Among the various flow regimes observed in multiphase flow, unstable (“slug”) flow represents a complex and dynamic behavior that poses significant challenges to production efficiency and system integrity. Slug flow is characterized by the intermittent passage of liquid slugs interspersed with gas pockets within the flowline. These slugs can vary in size, velocity, and composition, leading to fluctuations in pressure, flow rates, and fluid distribution along the pipeline. Potential impacts can be off-spec production, tripping set-points/alarms and shutting in production, fatigue / structural damage to pipe structures, and the need for large vessels.
The occurrence of unstable flow is influenced by a multitude of factors including flow rates, fluid properties, well geometry, and operating conditions. Understanding the mechanisms underlying slug flow is crucial for designing effective control and mitigation strategies. Two primary types of slugging commonly observed in oil and gas production are the terrain and hydrodynamic induced slugging.
Terrain or Riser Slugging (the “difficult” one) - Caused by the pipeline routing profile. Variations in elevation along the pipeline, such as hills or valleys, or the base of a riser, can lead to the accumulation of liquids in the low points under the influence of gravity. This accumulation can intermittently block the gas phase, causing slugs of liquid to be transported through the pipeline.
Hydrodynamic Slugging (the “easy” one) - Caused by the fluid dynamics, more specifically the interaction between the gas and liquid phased within the flow. Variations in flow rates, fluid properties, or pipeline conditions can lead to the formation of an unstable flow regime, causing the gas phase to intermittently accelerate and decelerate the liquid phase, forming slugs.
As a side note, Pontem personnel have actually visited numerous testing facilities where multiphase flow is studied. Here’s a neat look at real slugging, in this case from an apparatus designed to replicate flow in a horizontal lateral.
Back to the project
In order to grasp the system's dynamics and anticipate the behavior of the pipeline, we conducted multiphase hydraulic modeling spanning the project’s expected lifespan. This analysis aimed specifically at understanding the potential slugging phenomena that may occur within the pipeline and the resulting impact on liquids handling at the receiving facility.
And needless to say, the outcomes didn’t look good…
The plot below shows what the liquid arrival rates were expected to look like over various years. Considering that the current pipeline had been in place for some time and, by most accounts, is oversized for its current gas production, the addition of significant amounts of liquid in the line leads to increased holdup and ultimately drastic slugging behavior. When we showed this plot to the operators for the first time, that's when things really started to “get real”.
So what can go wrong in the case above? Well, the primary risk is that these slugs of liquid we see will come into the topsides facility at such a high rate and with so much volume, they will overwhelm the vessels that exist currently.

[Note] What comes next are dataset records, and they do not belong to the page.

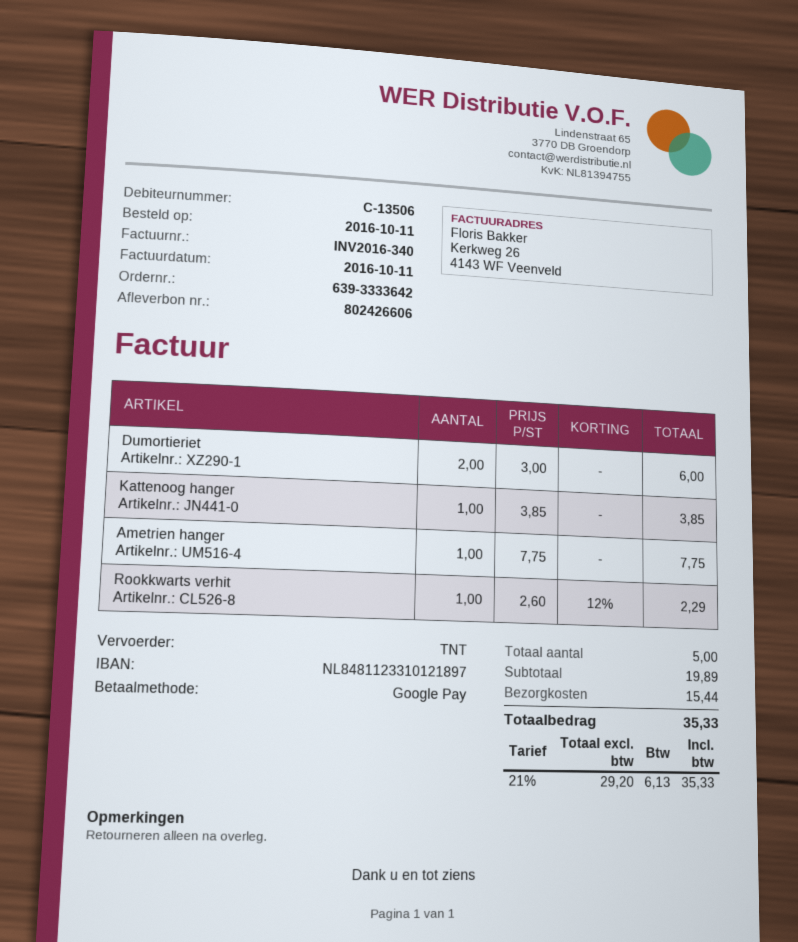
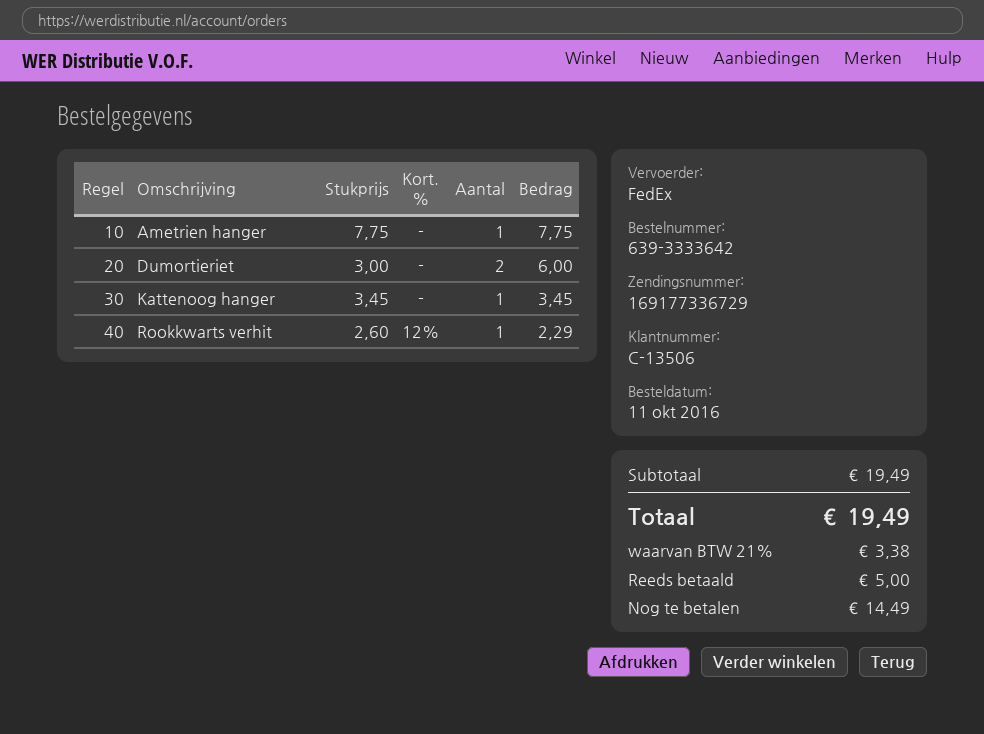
shipping method: TNT -> FedEx
Kattenoog hanger: 1 x 3.85 = 3.85 -> 1 x 3.45 = 3.45
subtotal: 19.89 -> 19.49
shipping: 15.44 -> none
tax: 21% = 6.13 -> 21% = 3.38
total: 35.33 -> 19.49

You can think about this like a bathtub, which has a certain volume, and more than likely the maximum flow possible from your faucet is about equal to how much you could simultaneously remove if your drain is completely open. But, what would happen if someone suddenly dumped the volume of a couple of sinks' worth of water into your tub all at once? You can start to see where this gets problematic quickly.
A quick screening
One of the ways we can “quickly” screen for problematic scenarios in handling liquid volumes is by calculating a surge volume as a function of various drain rates. In keeping with the bathtub analogy above, the idea is to take the liquids you see arriving at your vessel and then, for various “drain rates,” calculate how much excess volume would be needed in the vessel at any given point to match the surge in volume. This, in theory, tells you whether the volume you have in the existing vessel receiving the liquids is enough or whether it will exceed the capacity, which leads to flooding and shut-ins.

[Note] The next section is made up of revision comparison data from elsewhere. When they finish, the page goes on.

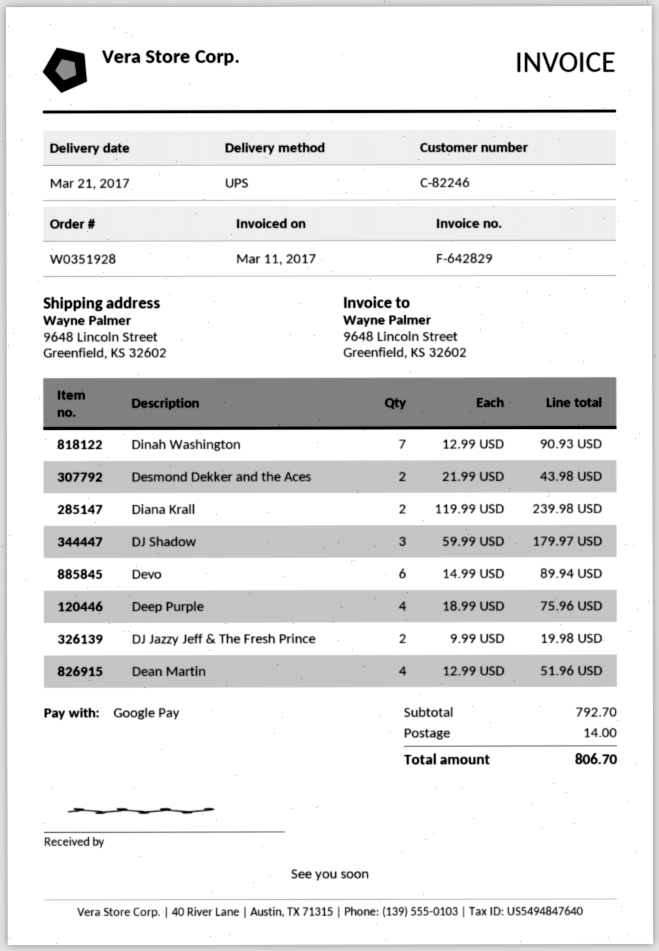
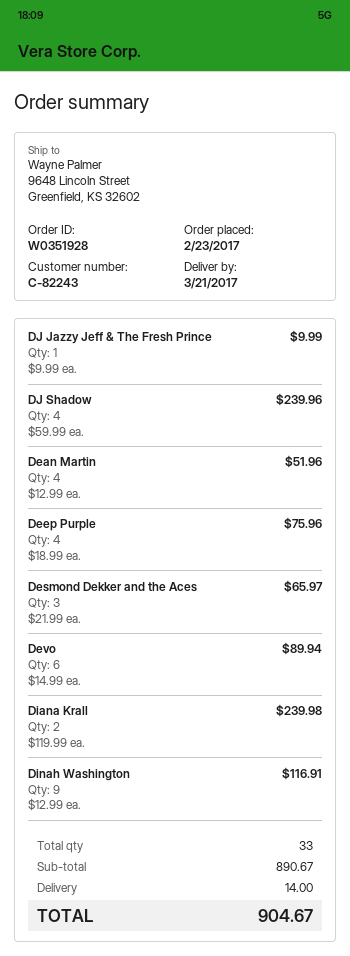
customer number: C-82246 -> C-82243
Dinah Washington: 7 x 12.99 = 90.93 -> 9 x 12.99 = 116.91
Desmond Dekker and the Aces: 2 x 21.99 = 43.98 -> 3 x 21.99 = 65.97
DJ Shadow: 3 x 59.99 = 179.97 -> 4 x 59.99 = 239.96
DJ Jazzy Jeff & The Fresh Prince: 2 x 9.99 = 19.98 -> 1 x 9.99 = 9.99
subtotal: 792.70 -> 890.67
total: 806.70 -> 904.67

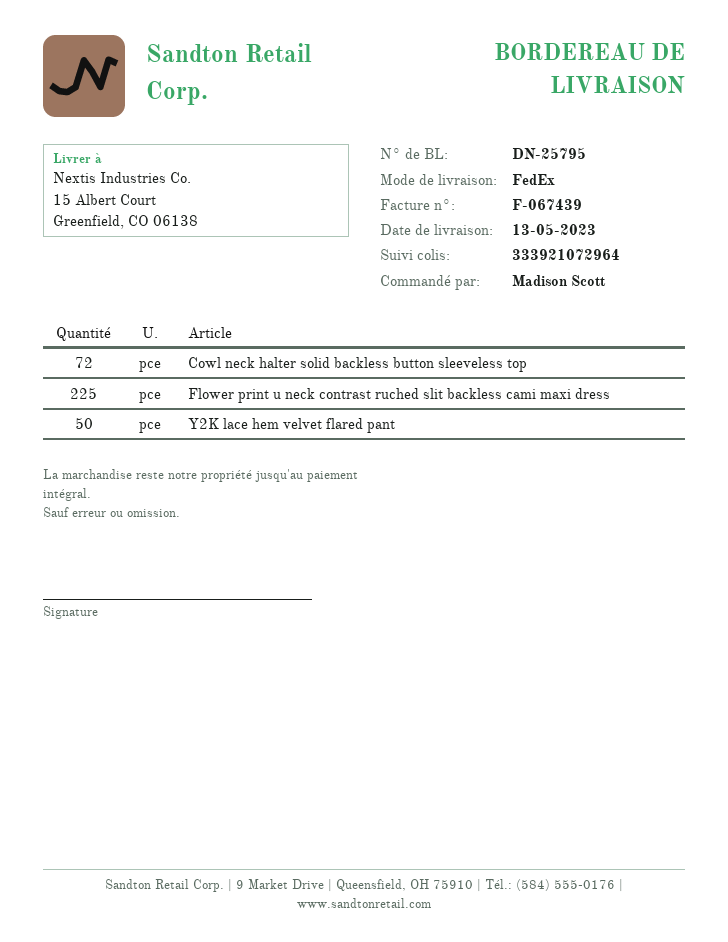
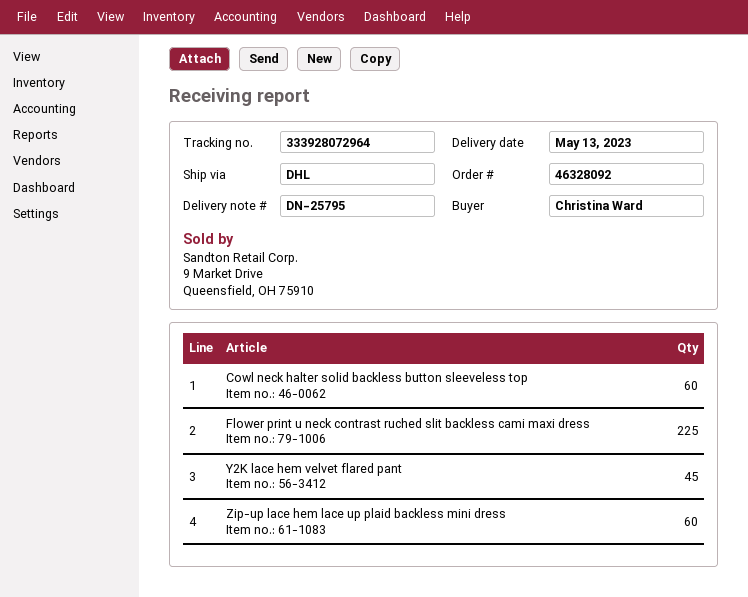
ordered by: Madison Scott -> Christina Ward
shipping method: FedEx -> DHL
tracking number: 333921072964 -> 333928072964
Cowl neck halter solid backless button sleeveless top: 72 -> 60
Y2K lace hem velvet flared pant: 50 -> 45
Zip-up lace hem lace up plaid backless mini dress: none -> 60

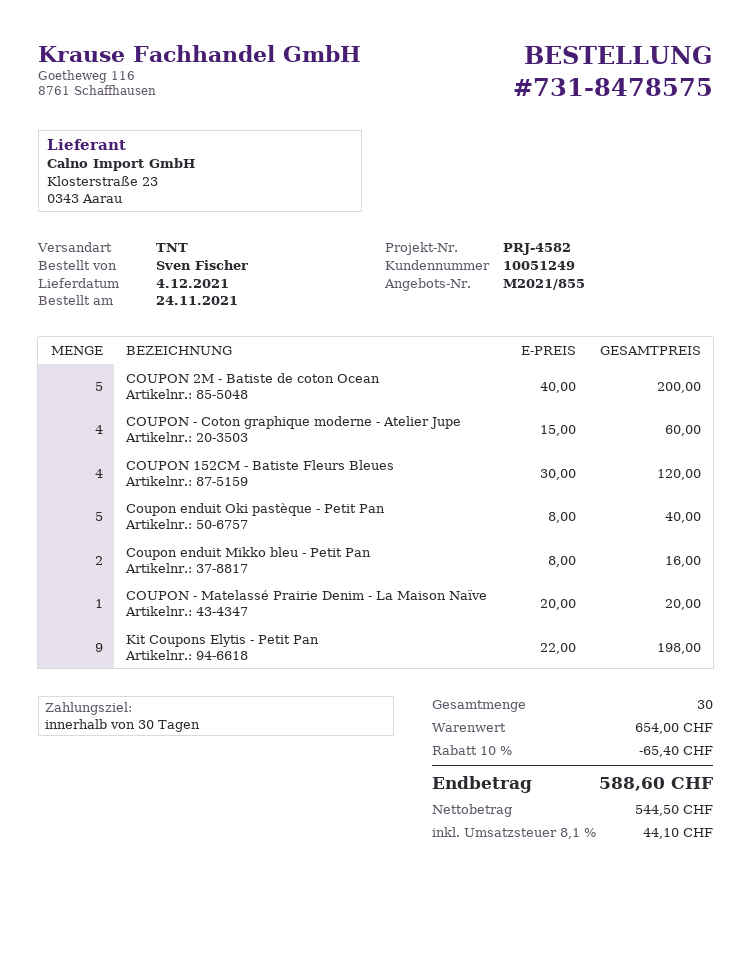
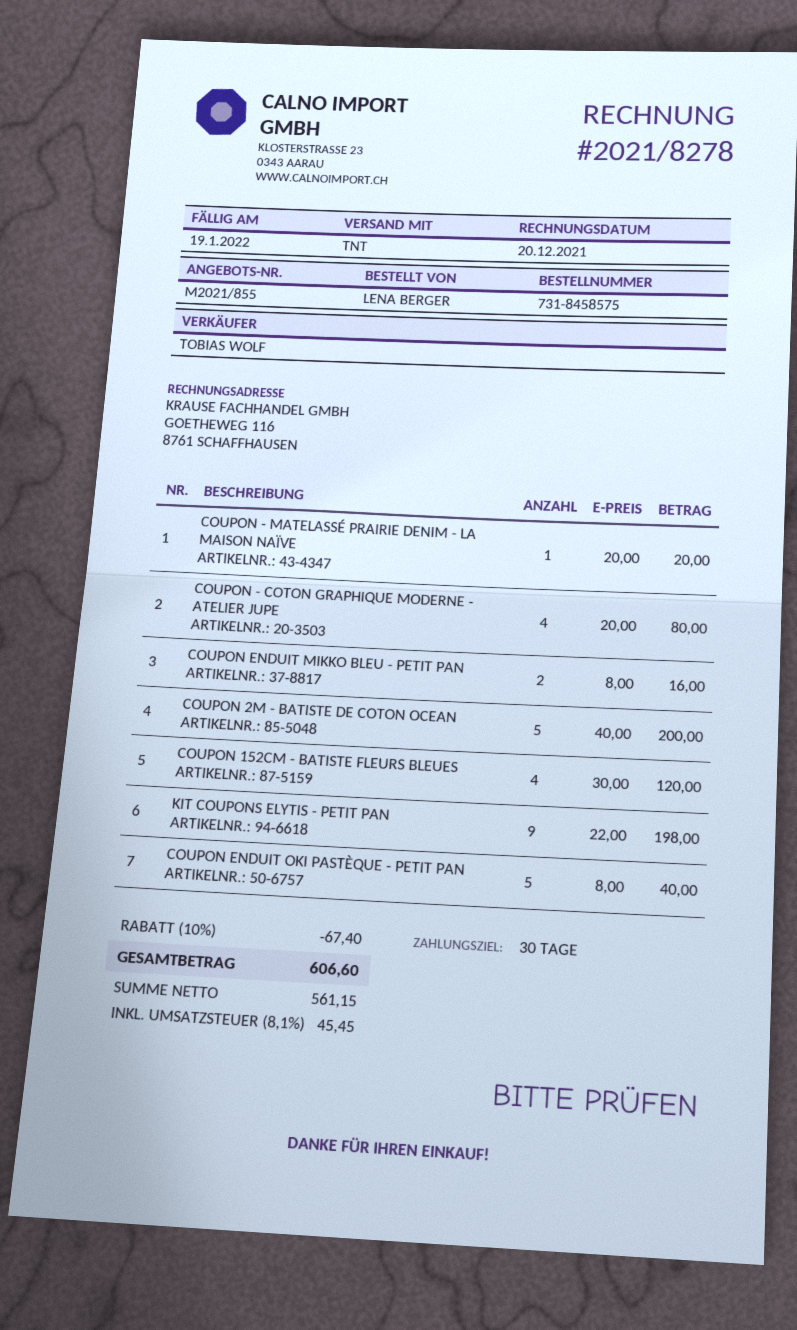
order number: 731-8478575 -> 731-8458575
ordered by: Sven Fischer -> LENA BERGER
COUPON - Coton graphique moderne - Atelier Jupe: 4 x 15.00 = 60.00 -> 4 x 20.00 = 80.00
discount: 10% = 65.40 -> 10% = 67.40
net: 544.50 -> 561.15
tax: 8.1% = 44.10 -> 8.1% = 45.45
total: 588.60 -> 606.60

As expected based on our slugging plot, our analysis showed that several years in the profile would be problematic based on our current drain rate and vessel volume. In fact, with the current separator’s volume, we would need over 3x the drain rate than what exists currently.
If this were a project being designed from the start, we could simply look to either a) increase the inlet separator size or b) increase our drain rate, both of which would solve the problem. However, for an existing system already in place, neither of those options is easy, or rather, neither are obtained without significant cost. This is where a more rigorous analysis comes in, which can be the difference between the project moving forward or not.
A more detailed screening
The methods of screening liquids handling issues mentioned above are good but are generally conservative. For example, they don’t take into account any flexibility of the equipment to scale up or down through the control system to temporarily accommodate slugs. And when the success of the project depends on the ability to make the existing equipment work, ensuring whether we can or can't accommodate the slugs is crucial.
The tools utilized to simulate the subsea pipeline and predict the slugging behavior (software like OLGA and Ledaflow) are not the best suited for modeling the intricate details of process equipment as outlined in the PFD of the existing topsides shown below. That is best done by software tools like HYSYS and Symmetry, which specialize in modeling such details.
Fortunately, there are emerging tools and links available that allow some of these crucial software programs to communicate with each other, unlocking the best of both worlds, and Pontem has quite a lot of experience with them.
So, after building the topsides process model (in Hysys in this case), we connected it to the existing subsea pipeline model (which was created in OLGA). After doing so, we were able to let the liquid slugs predicted by the pipeline model feed directly into the process model to see how the entire system responds.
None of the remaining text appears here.